Профессор трет щеку, собирая кожу в складки. В комнате темно и душновато от спущенной шторы. Федя, сын, чуть похрапывает на диване…
Чувство тревоги не проходит. Эта девочка с циррозом печени, на консультацию к которой его пригласили вчера… Худенькое тело. Неласковый, подозрительный взгляд. Тринадцать лет девочке, которой уже ничем не помочь… Когда умирают старики, говоришь их родным, что все смертны. Когда умирают дети, сказать нечего…

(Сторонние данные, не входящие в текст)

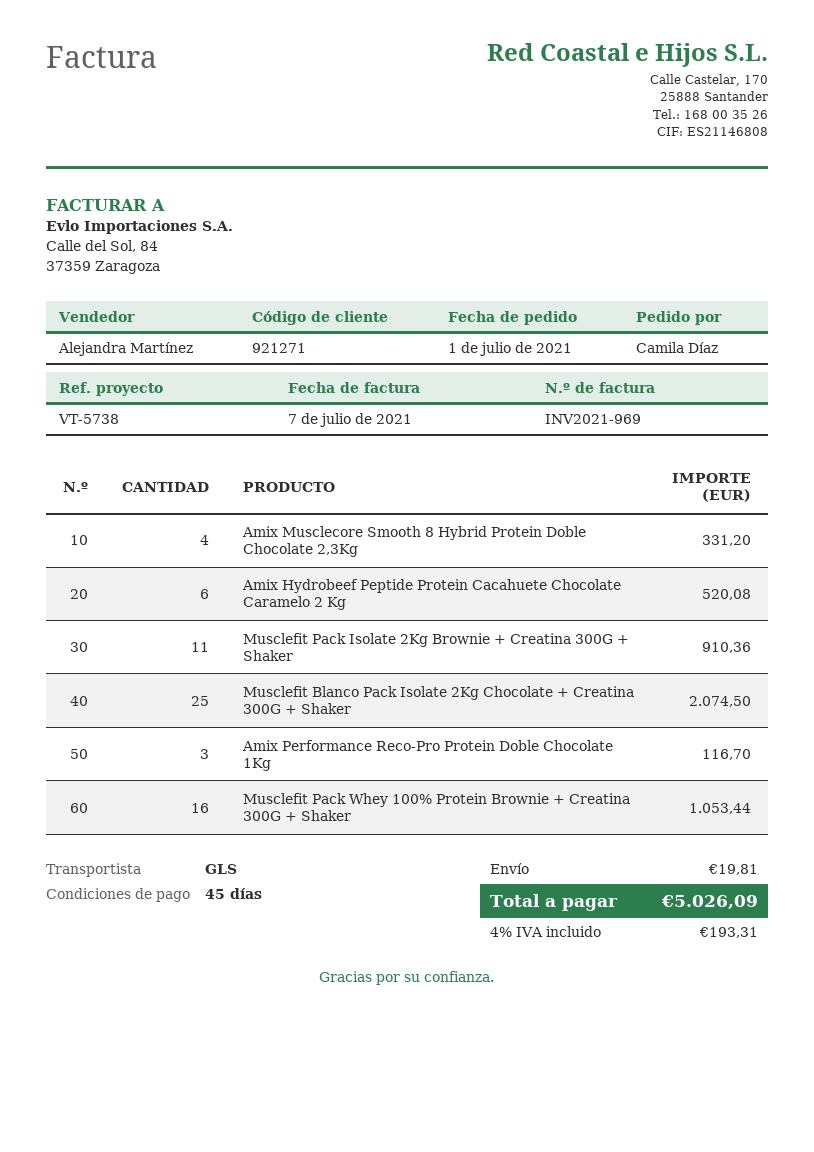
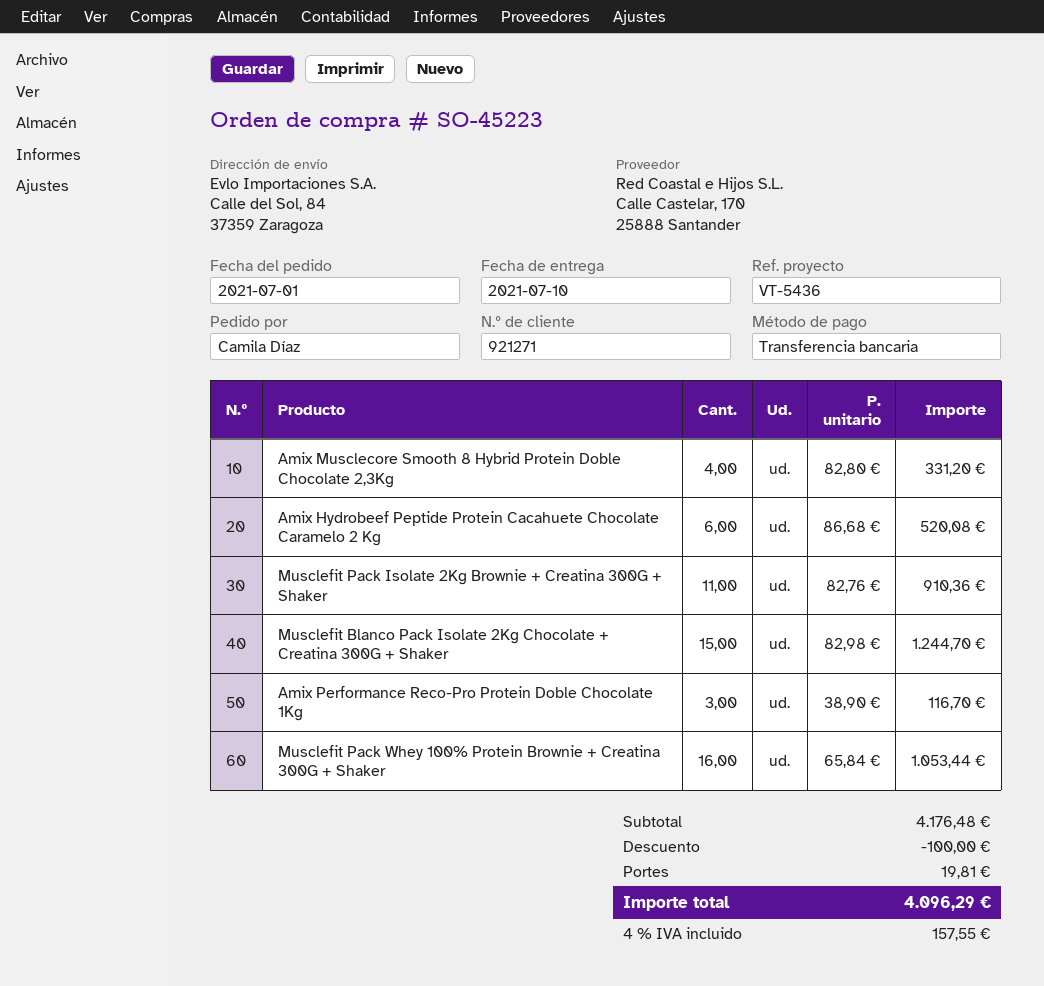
reference: VT-5738 -> VT-5436
Musclefit Blanco Pack Isolate 2Kg Chocolate + Creatina 300G + Shaker: 25 for 2074.50 -> 15 for 1244.70
discount: none -> 100.00
tax: 4% = 193.31 -> 4% = 157.55
total: 5026.09 -> 4096.29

В детстве мы верим, что мать может защитить нас даже от смерти. Позже нам кажется, что мы можем что-то удержать силой любви и отчаяния… удержаться властью недоделанных дел. Смерть не разбирает… Возможно, другие сделают то, чего не успели мы. Как сказал Бехер: «Все, что должно свершиться, свершается… Слишком долгие паузы не дозволены… Если ты не сумел это сделать, сделают другие, но по-другому». «По-другому» — слово, скользящее мимо сознания, пока мы упоены мыслью: «Все, что должно свершиться, свершается». Только в старости постигаем, что нам нужны не абстрактный прогресс, гуманизм и прекрасное, а Пушкин и Рембрандт, Эйнштейн и Пирогов…
До поры до времени мы верим в прогресс бездумно… Раз прогресс — значит, все хорошо. Как не скоро понимаем мы, что прогресс — не бог, а то, что делаем мы сами, и не на кого переложить ответственность с наших плеч…
* * *
Профессор все-таки позвонил в больницу. Больной спит, ничего нового. В маленькой пустующей полукухне-полуверанде профессор открывает окно на улицу, стоит возле него.

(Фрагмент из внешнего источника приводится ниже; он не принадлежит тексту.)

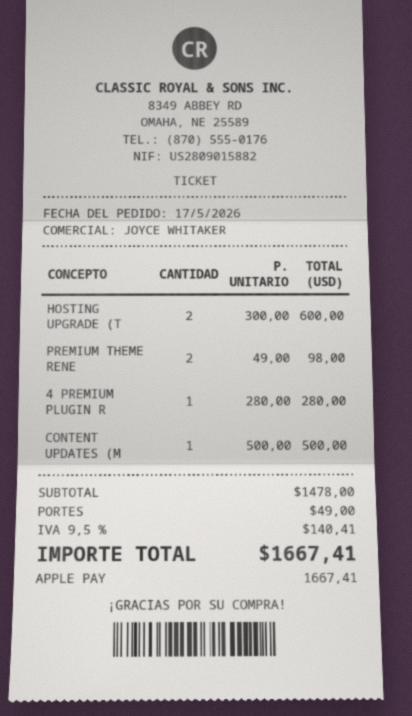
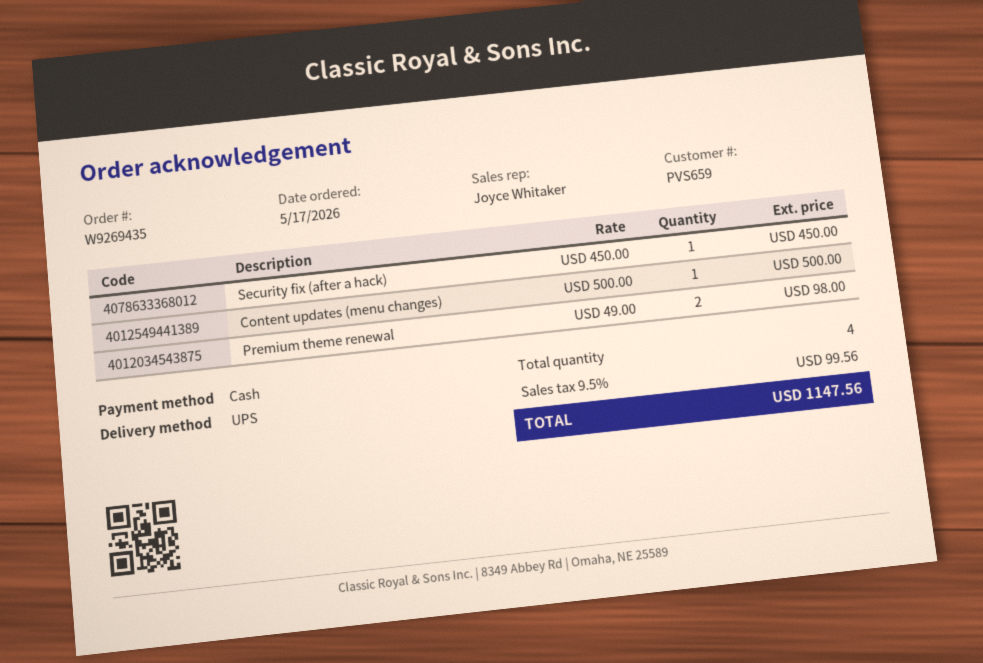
payment method: Apple Pay -> cash
HOSTING UPGRADE (T: 2 x 300.00 = 600.00 -> none
4 PREMIUM PLUGIN R: 1 x 280.00 = 280.00 -> none
Security fix (after a hack): none -> 1 x 450.00 = 450.00
shipping: 49.00 -> none
tax: 9.5% = 140.41 -> 9.5% = 99.56
total: 1667.41 -> 1147.56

У домов напротив горят фонари. Серая гофрированная крыша соседнего дома наполовину в тени — два серых цвета. За ней два желтых фасада: ярче и светлее. Темно-серый асфальт. Верхушка дерева — как бледно-зеленый огонь. По асфальту пробежала белая собака, бодрая, какими не бывают собаки днем…
Когда-то, юнцом, он всерьез считал, что к тридцати годам вместе с молодостью проходят и чувства. Но вот прошла жизнь — а он все еще и страдает, и радуется.
Где та белокурая девушка, которую так пылко любил он в семнадцать лет, требуя взамен не меньше, чем вечное счастье? Потом была другая любовь, когда уже ничего не в состоянии требовать, а счастье — это просто надежда увидеть еще раз. Казалось, что этой любви не будет ни утоления, ни конца. Но на смену ей пришла беспокойная и суеверная, скрываемая из стыдливости привязанность к сыну, когда каждое доставленное себе удовольствие казалось чуть ли не предательством ребенка. Пойти в театр, посидеть с друзьями в ресторане, полюбоваться хорошенькой женщиной — он совсем отвык тогда от всего этого. Маленький Федя, работа и еще книги — так было долгие годы, и он не жалеет о них. А потом появилась внучка… Странно, что их нет и может не быть, этих детей, но стоит им появиться — и все, что любил до них, уже значит гораздо меньше в сравнении с ними. С какой царственной небрежностью проходит Федина Аленка мимо отца — не потому, что сердится на него, просто потому, что он есть и никуда не денется. А сейчас вот он не нужен. Сейчас нужна Эля, мать, нужна бабушка. А завтра будет нужен он, дед. Чтобы поговорить «о том, о сем, ни о чем, обо всем». Она любит эту присказку. Это уже ритуал. «Ну, о чем мы станем говорить?» — спрашивает он, и каждый раз с неизменным удовольствием, лукаво и радостно-ожидательно она отвечает: «О том, о сем, ни о чем, обо всем!»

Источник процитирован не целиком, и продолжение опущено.